I have the Shibuya Carbon Ultima and like it enough that I bought a second last month when they were on sale at LAS. My only other experience is with older, vintage Accra's and Chek-It's. IMO not having to loosen and then re-tighten (or lose) locking screws is a major advantage on the Shibuya. I did have a problem with the clamping screw vibrating loose when shooting but one drop of blue Locktite on the threads ended that issue.


----------



## dmacey (Mar 27, 2015)

Yeah the lockdown screw for the little pin housing is what shied me away from the Axcel, even though I listed the lack of that as a negative on the Shibuya . I have a Sure-loc compound sight that is great, but that accursed attach screw does come loose on a fairly semi regular basis. I never wanted to risk whether the Axcel did the same thing for almost $400 so I just went with the Shibuya and I've stuck with them since.

DM


----------



## frankenarcher (Aug 18, 2015)

I shoot an aluminum extension rxl. I love it to death. I would love a carbon bar, but didn't feel like shelling out for one. I don't really feel like the sight is a major source of weight or vibration, so my guess is that I'm fine with what I have. I have never had the aperture block screw rattle loose or anything else for that matter. 
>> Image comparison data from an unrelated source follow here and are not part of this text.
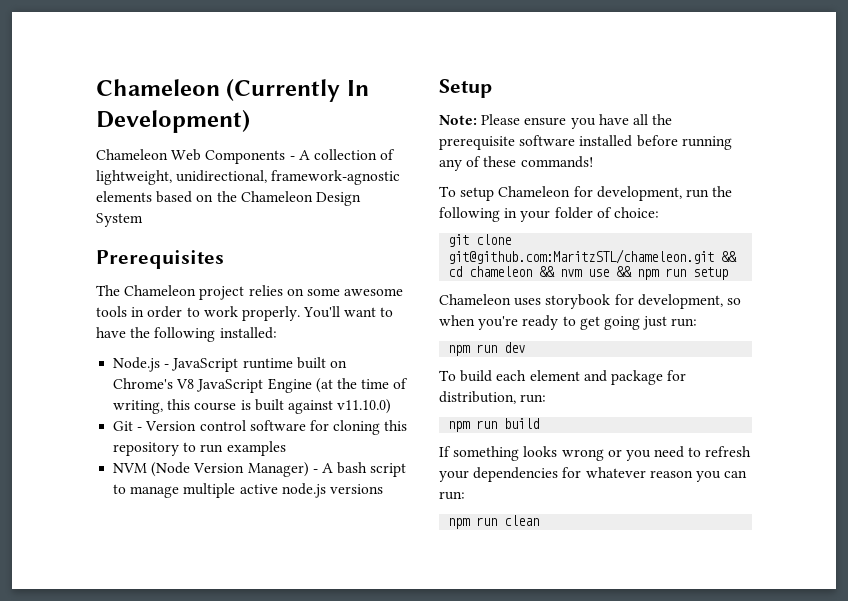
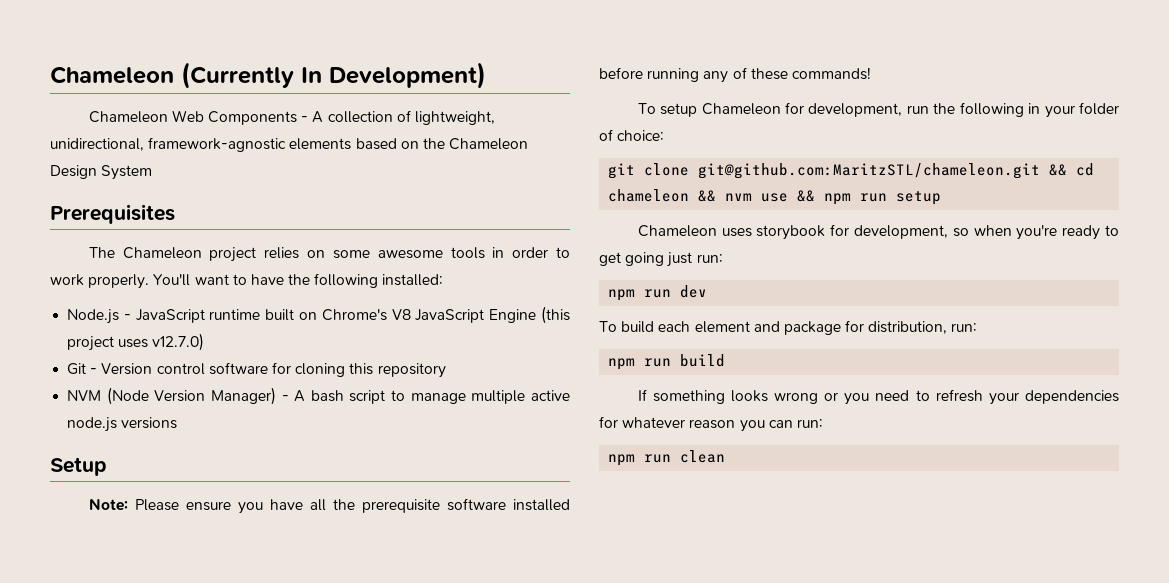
[315,378,409,393] [113,399,392,414] (at the time of writing, this course is built against v11.10.0) -> [541,306,570,324] [67,333,205,351] (this project uses v12.7.0)
[183,441,286,456] to run examples -> (446, 370) none

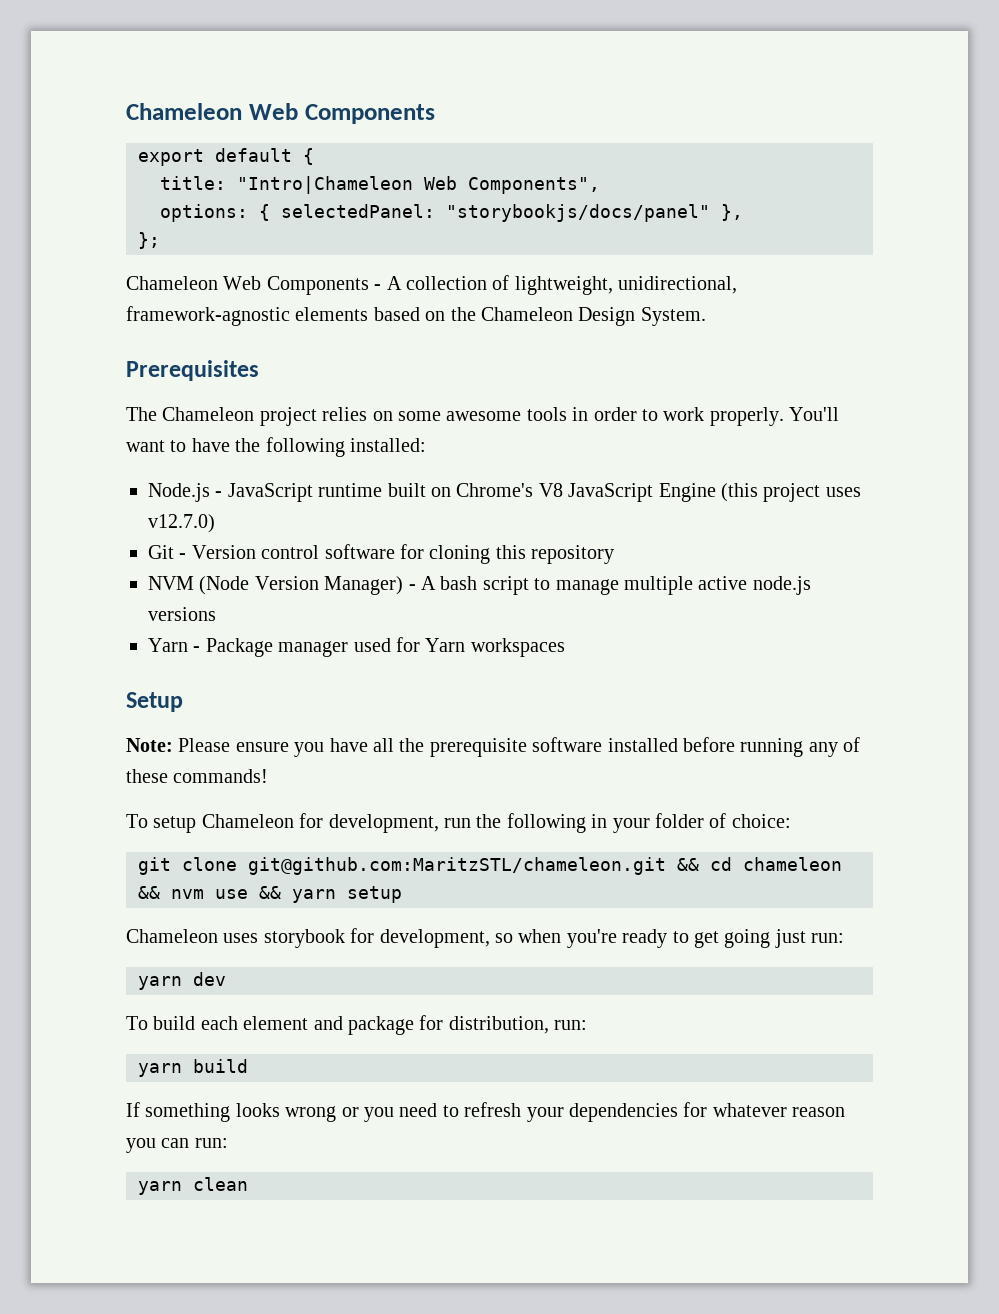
[50,62,486,89] Chameleon (Currently In Development) -> [126,103,435,124] [138,148,314,166] [160,176,600,194] [160,204,743,222] [138,232,160,249] Chameleon Web Components // export default { // title: "Intro|Chameleon Web Components", // options: { selectedPanel: "storybookjs/docs/panel" }, // };
[101,165,153,180] System -> [640,307,706,326] System.
(178, 423) none -> [148,637,565,657] // Yarn - Package manager used for Yarn workspaces
[824,193,888,205] npm run -> [292,889,336,903] yarn
[608,289,672,301] npm run -> [138,976,182,990] yarn
[608,358,672,370] npm run -> [138,1063,182,1077] yarn
[608,454,672,466] npm run -> [138,1181,182,1195] yarn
One way to save a bit of money would be to get the RX version. I never use my lock and I really don't like it because it doesn't stop the knobs from turning, it just disconnects the elevation block from the threaded rod in the sight. It would be possible with this system to be adjusting the hell out of your elevation, panicking because nothing is happening, only to realize later that the lock was engaged. 

If anyone wants to trade a carbon bar RX for a aluminum RXL, hit me up :wink:


----------



## DarrenHJA (Dec 27, 2014)

Got money, just splash the cash.


----------



## Snowriter (Jul 24, 2015)

Well, I splurged a bit and got the Axcel Achieve RXL Carbon! I shot it today and it was awesome. Once I got the major adjustments done, the fine adjustments were so easy. I didn't notice the extra weight of the elevation bar and there was no rattling. This is a rock solid sight! Thank you all for your recommendations and insights!


----------



## jaredjms (Oct 24, 2007)

You're welcome, they are worth every penny


----------